Find and copy each line of the listing below that has the word "North" in it.

━━━━━━━━━━

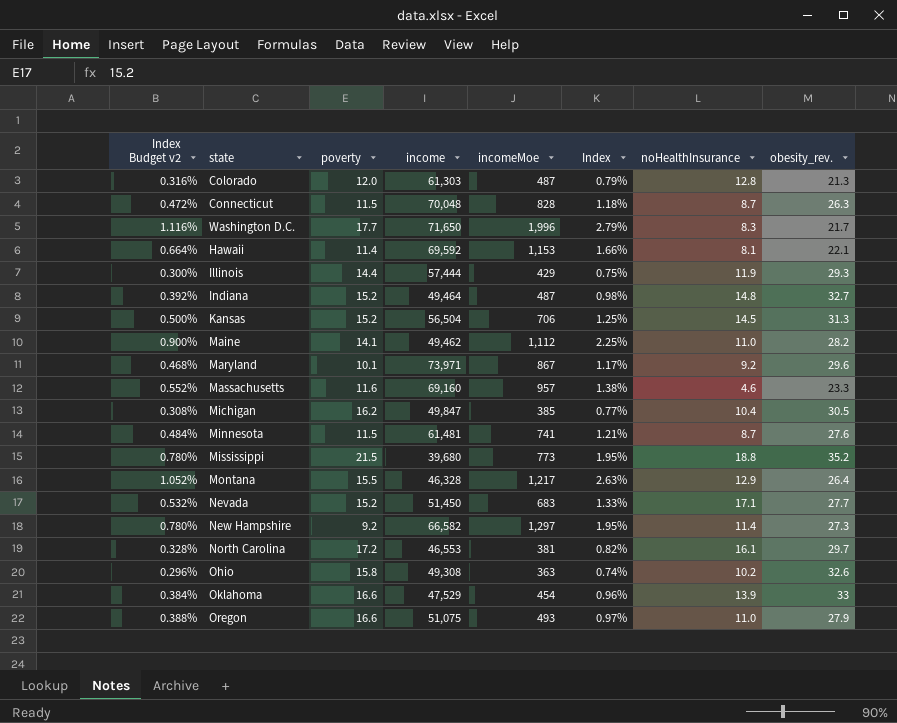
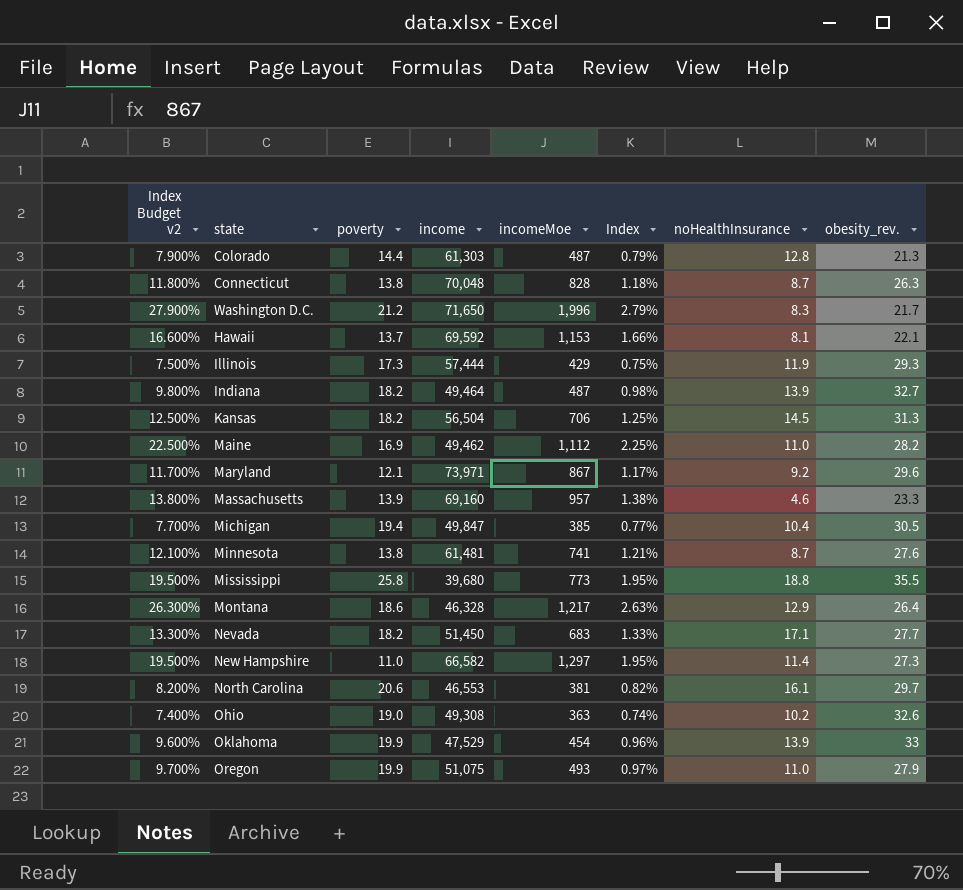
column Index Budget v2 | formula: [Index] * 0.4 -> [Index] * 10
Colorado | poverty: 12.0 -> 14.4
Connecticut | poverty: 11.5 -> 13.8
Washington D.C. | poverty: 17.7 -> 21.2
Hawaii | poverty: 11.4 -> 13.7
Illinois | poverty: 14.4 -> 17.3
Indiana | poverty: 15.2 -> 18.2
Indiana | noHealthInsurance: 14.8 -> 13.9
Kansas | poverty: 15.2 -> 18.2
Maine | poverty: 14.1 -> 16.9
Maryland | poverty: 10.1 -> 12.1
Massachusetts | poverty: 11.6 -> 13.9
Michigan | poverty: 16.2 -> 19.4
Minnesota | poverty: 11.5 -> 13.8
Mississippi | poverty: 21.5 -> 25.8
Mississippi | obesity_rev.: 35.2 -> 35.5
Montana | poverty: 15.5 -> 18.6
Nevada | poverty: 15.2 -> 18.2
New Hampshire | poverty: 9.2 -> 11.0
North Carolina | poverty: 17.2 -> 20.6
Ohio | poverty: 15.8 -> 19.0
Oklahoma | poverty: 16.6 -> 19.9
Oregon | poverty: 16.6 -> 19.9

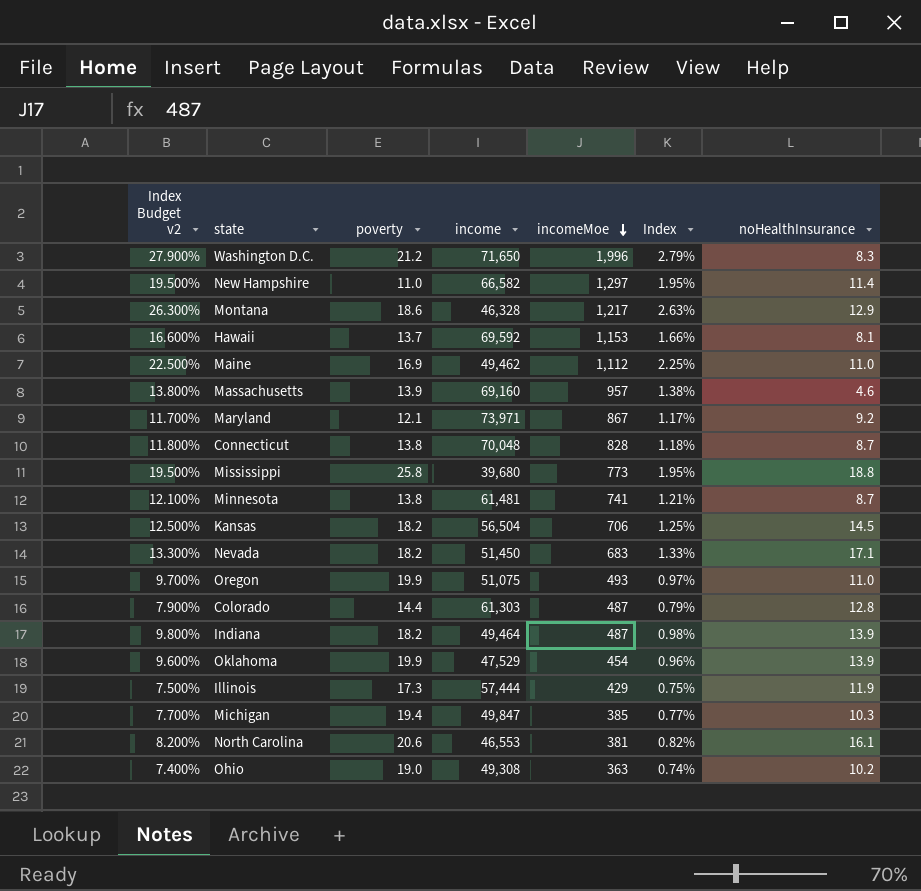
row order: none -> incomeMoe descending
column obesity_rev. | position: 8 -> none
Michigan | noHealthInsurance: 10.4 -> 10.3

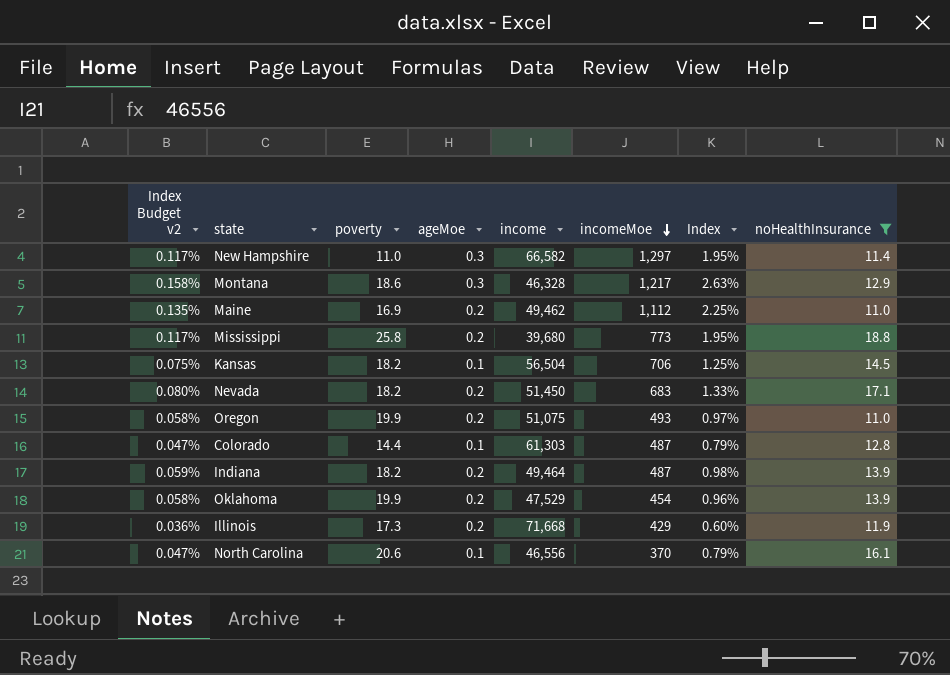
filter: none -> noHealthInsurance >= 11.0
column Index Budget v2 | formula: [Index] * 10 -> [Index] * 0.06
column ageMoe | position: none -> 4
Illinois | income: 57,444 -> 71,668
Illinois | Index: 0.75% -> 0.60%
North Carolina | income: 46,553 -> 46,556
North Carolina | incomeMoe: 381 -> 370
North Carolina | Index: 0.82% -> 0.79%

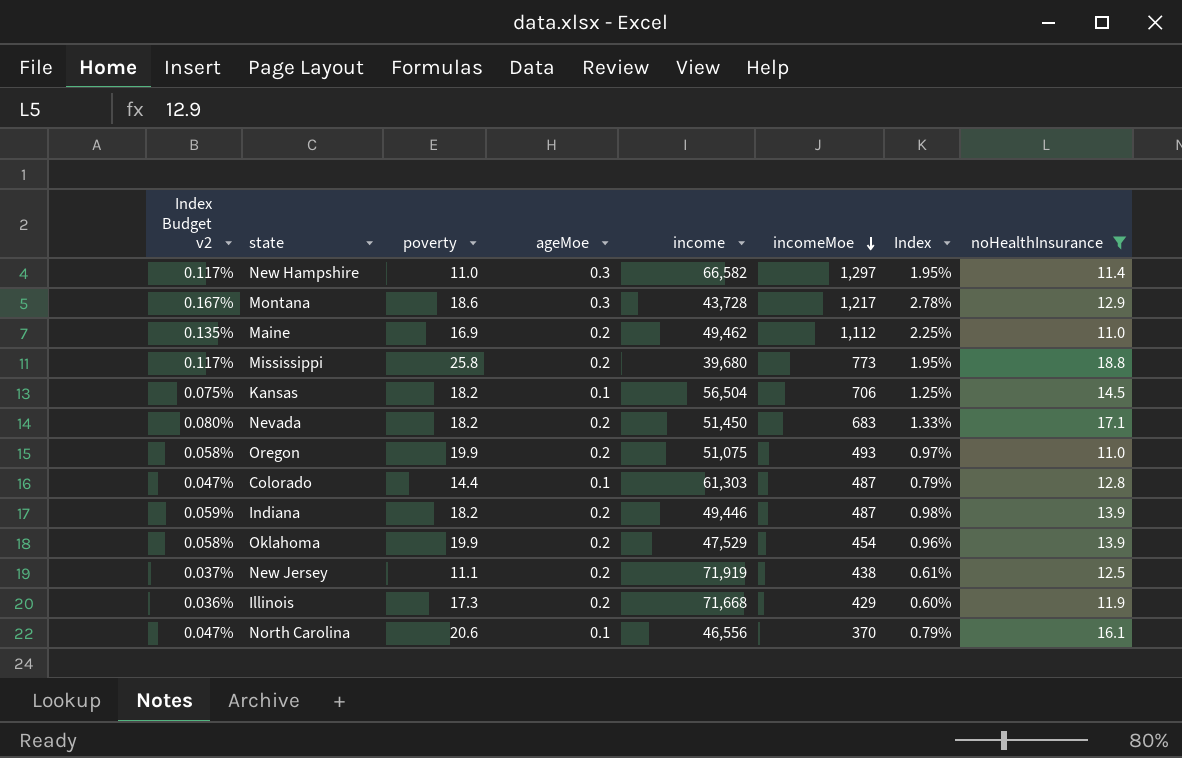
Montana | Index Budget v2: 0.158% -> 0.167%
Montana | income: 46,328 -> 43,728
Montana | Index: 2.63% -> 2.78%
Indiana | income: 49,464 -> 49,446
row New Jersey: none -> 0.037% | 11.1 | 0.2 | 71,919 | 438 | 0.61% | 12.5

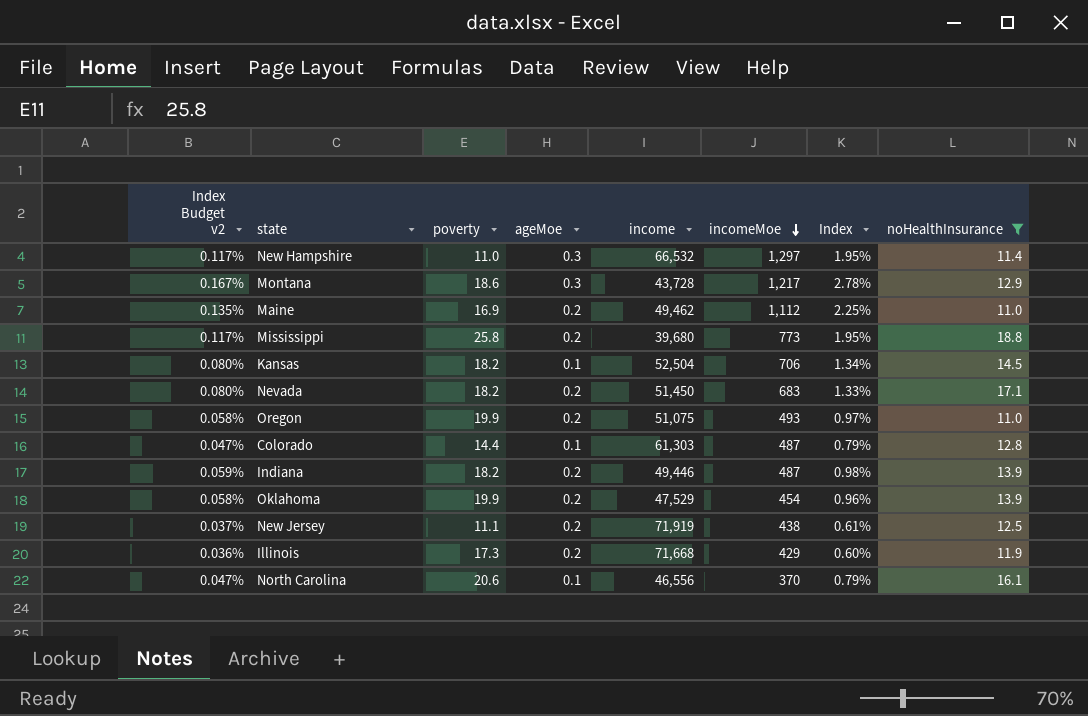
New Hampshire | income: 66,582 -> 66,532
Kansas | Index Budget v2: 0.075% -> 0.080%
Kansas | income: 56,504 -> 52,504
Kansas | Index: 1.25% -> 1.34%

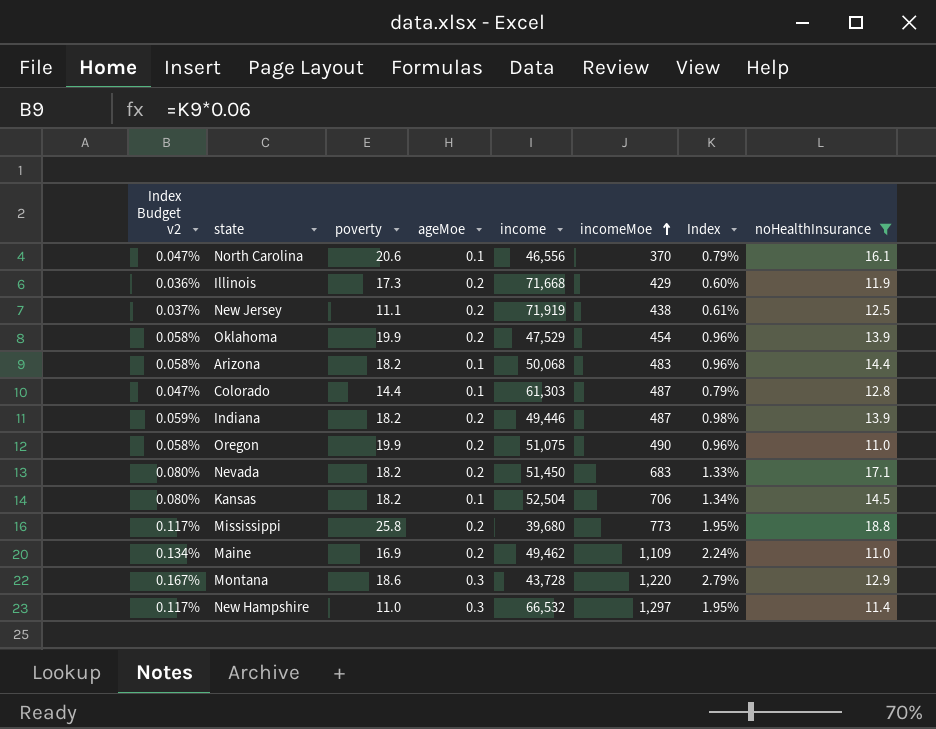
row order: incomeMoe descending -> incomeMoe ascending
row Arizona: none -> 0.058% | 18.2 | 0.1 | 50,068 | 483 | 0.96% | 14.4
Oregon | incomeMoe: 493 -> 490
Oregon | Index: 0.97% -> 0.96%
Maine | Index Budget v2: 0.135% -> 0.134%
Maine | incomeMoe: 1,112 -> 1,109
Maine | Index: 2.25% -> 2.24%
Montana | incomeMoe: 1,217 -> 1,220
Montana | Index: 2.78% -> 2.79%

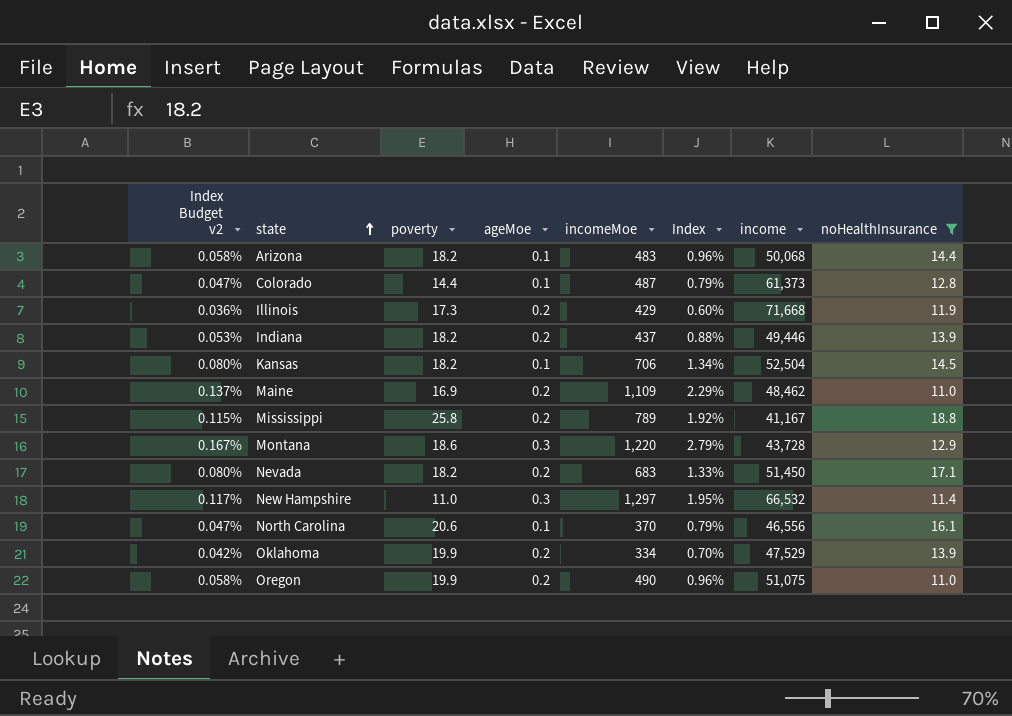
row order: incomeMoe ascending -> state ascending
column income | position: 5 -> 7
row New Jersey: 0.037% | 11.1 | 0.2 | 71,919 | 438 | 0.61% | 12.5 -> none
Colorado | income: 61,303 -> 61,373
Indiana | Index Budget v2: 0.059% -> 0.053%
Indiana | incomeMoe: 487 -> 437
Indiana | Index: 0.98% -> 0.88%
Maine | Index Budget v2: 0.134% -> 0.137%
Maine | Index: 2.24% -> 2.29%
Maine | income: 49,462 -> 48,462
Mississippi | Index Budget v2: 0.117% -> 0.115%
Mississippi | incomeMoe: 773 -> 789
Mississippi | Index: 1.95% -> 1.92%
Mississippi | income: 39,680 -> 41,167
Oklahoma | Index Budget v2: 0.058% -> 0.042%
Oklahoma | incomeMoe: 454 -> 334
Oklahoma | Index: 0.96% -> 0.70%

━━━━━━━━━━

-- Answer --
North Carolina | poverty: 17.2 -> 20.6
North Carolina | income: 46,553 -> 46,556
North Carolina | incomeMoe: 381 -> 370
North Carolina | Index: 0.82% -> 0.79%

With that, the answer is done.